• What you need to do
Your answer should hold only the lines from the start of the data below through the line with "total: 61.25 -> 83.24", copied exactly, with pictures left out.

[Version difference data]
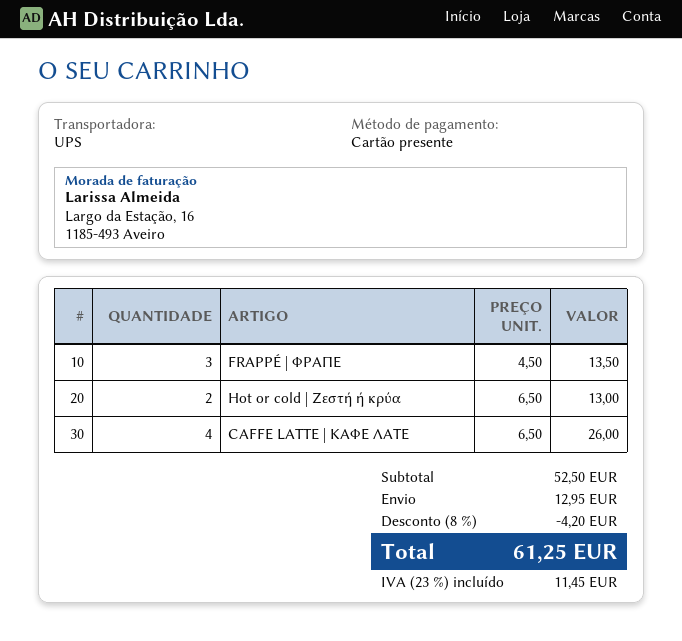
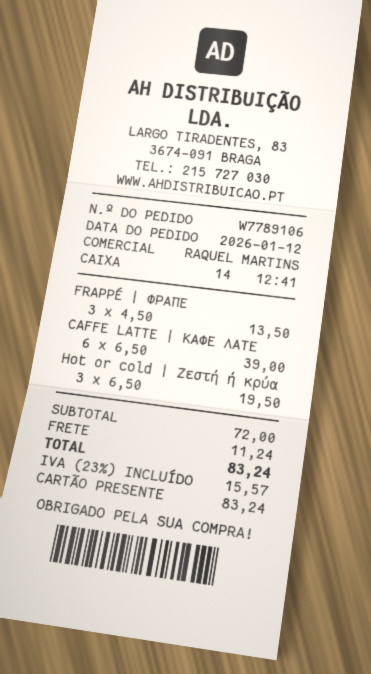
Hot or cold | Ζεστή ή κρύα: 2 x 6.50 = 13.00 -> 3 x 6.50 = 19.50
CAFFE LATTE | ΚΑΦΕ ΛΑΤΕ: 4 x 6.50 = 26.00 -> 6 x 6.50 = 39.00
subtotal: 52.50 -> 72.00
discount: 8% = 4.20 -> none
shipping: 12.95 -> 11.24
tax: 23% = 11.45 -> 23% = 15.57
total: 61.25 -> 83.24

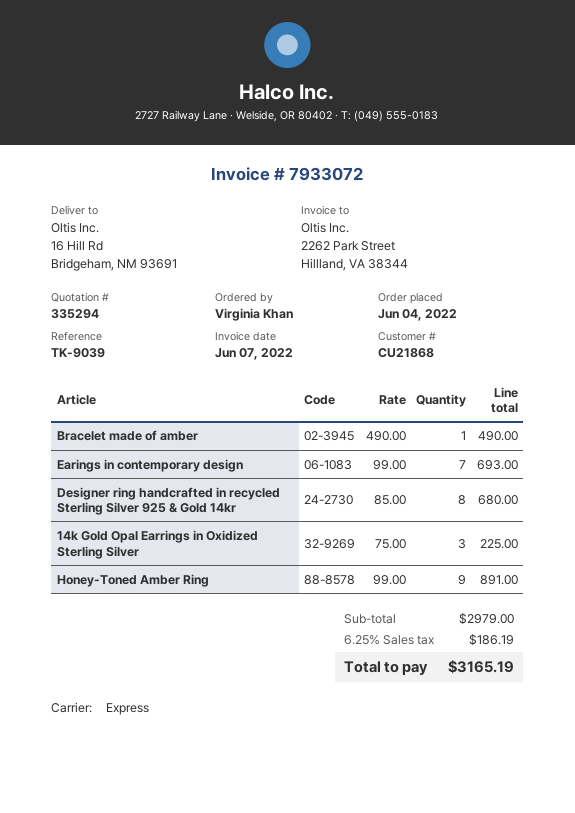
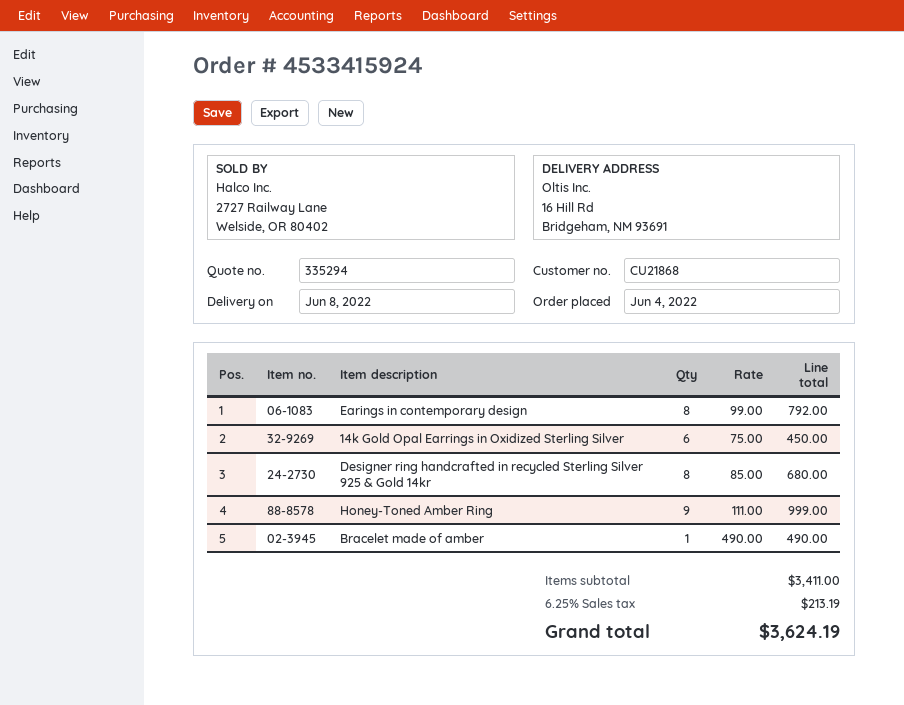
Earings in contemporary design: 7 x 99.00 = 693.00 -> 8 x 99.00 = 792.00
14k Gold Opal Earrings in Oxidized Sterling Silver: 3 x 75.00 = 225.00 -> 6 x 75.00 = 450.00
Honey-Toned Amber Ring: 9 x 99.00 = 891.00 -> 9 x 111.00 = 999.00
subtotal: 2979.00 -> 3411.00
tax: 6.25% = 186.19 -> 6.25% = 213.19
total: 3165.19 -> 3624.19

• Problem solution
Hot or cold | Ζεστή ή κρύα: 2 x 6.50 = 13.00 -> 3 x 6.50 = 19.50
CAFFE LATTE | ΚΑΦΕ ΛΑΤΕ: 4 x 6.50 = 26.00 -> 6 x 6.50 = 39.00
subtotal: 52.50 -> 72.00
discount: 8% = 4.20 -> none
shipping: 12.95 -> 11.24
tax: 23% = 11.45 -> 23% = 15.57
total: 61.25 -> 83.24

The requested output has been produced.